▶ _What this task involves_: Once you find the line with "- *nasm -f elf32 kernel.asm -o kasm.o" in the data that follows, repeat it and every line after it exactly, through the line with "- *cd binary_x86".

▶ _Information shown_:
= Beginning of Section =
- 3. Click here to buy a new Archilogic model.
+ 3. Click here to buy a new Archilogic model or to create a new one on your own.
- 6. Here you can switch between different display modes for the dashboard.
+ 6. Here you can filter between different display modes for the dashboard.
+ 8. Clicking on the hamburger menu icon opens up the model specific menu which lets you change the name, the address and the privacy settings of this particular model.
= End of Section =
= Beginning of Section =
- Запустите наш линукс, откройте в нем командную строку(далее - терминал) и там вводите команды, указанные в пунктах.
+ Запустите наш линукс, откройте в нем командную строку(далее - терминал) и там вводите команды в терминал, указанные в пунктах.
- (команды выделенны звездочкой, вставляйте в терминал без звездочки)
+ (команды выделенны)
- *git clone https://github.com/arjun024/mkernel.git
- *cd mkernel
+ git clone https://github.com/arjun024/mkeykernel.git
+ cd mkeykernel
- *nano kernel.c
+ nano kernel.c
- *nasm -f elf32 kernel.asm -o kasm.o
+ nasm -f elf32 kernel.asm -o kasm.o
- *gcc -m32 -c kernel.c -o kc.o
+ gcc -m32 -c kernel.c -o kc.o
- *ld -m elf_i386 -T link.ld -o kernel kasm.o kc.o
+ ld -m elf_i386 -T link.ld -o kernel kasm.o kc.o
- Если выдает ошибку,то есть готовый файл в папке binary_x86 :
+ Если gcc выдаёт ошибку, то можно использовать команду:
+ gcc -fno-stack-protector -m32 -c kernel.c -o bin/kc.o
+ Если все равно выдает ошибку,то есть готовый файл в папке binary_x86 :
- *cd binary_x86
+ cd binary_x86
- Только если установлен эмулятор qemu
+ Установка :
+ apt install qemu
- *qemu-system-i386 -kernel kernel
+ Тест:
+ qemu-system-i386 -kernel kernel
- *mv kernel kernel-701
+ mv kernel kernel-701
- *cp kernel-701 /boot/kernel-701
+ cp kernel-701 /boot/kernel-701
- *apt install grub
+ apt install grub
= End of Section =
= Beginning of Section =
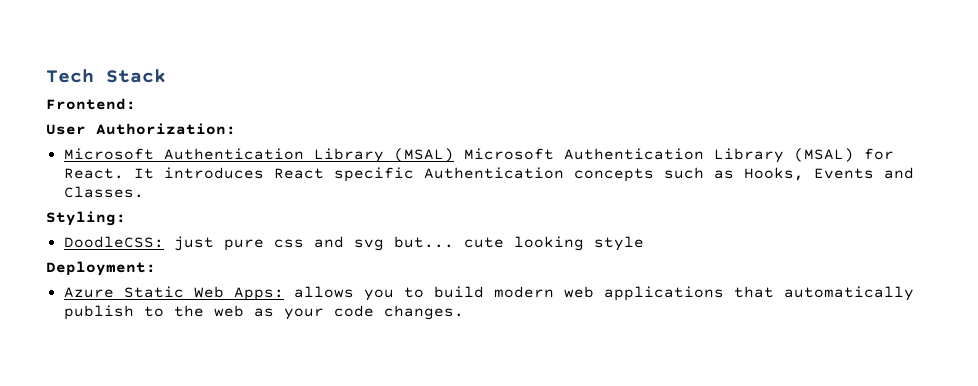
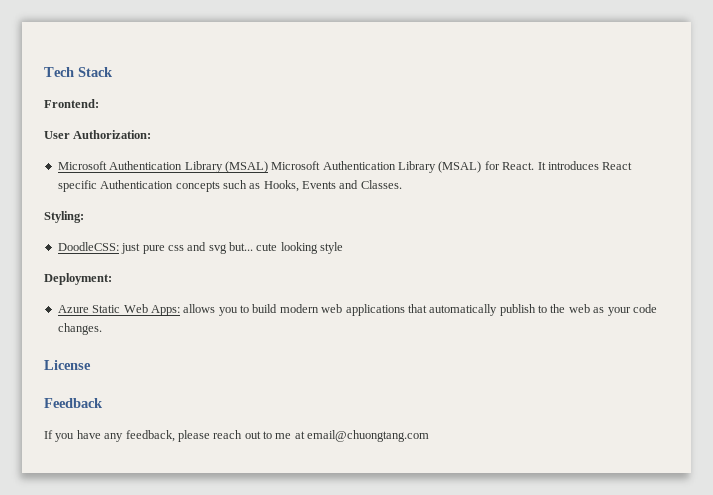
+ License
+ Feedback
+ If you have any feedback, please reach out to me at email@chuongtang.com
= End of Section =
▶ _Exercise result_:
- *nasm -f elf32 kernel.asm -o kasm.o
+ nasm -f elf32 kernel.asm -o kasm.o
- *gcc -m32 -c kernel.c -o kc.o
+ gcc -m32 -c kernel.c -o kc.o
- *ld -m elf_i386 -T link.ld -o kernel kasm.o kc.o
+ ld -m elf_i386 -T link.ld -o kernel kasm.o kc.o
- Если выдает ошибку,то есть готовый файл в папке binary_x86 :
+ Если gcc выдаёт ошибку, то можно использовать команду:
+ gcc -fno-stack-protector -m32 -c kernel.c -o bin/kc.o
+ Если все равно выдает ошибку,то есть готовый файл в папке binary_x86 :
- *cd binary_x86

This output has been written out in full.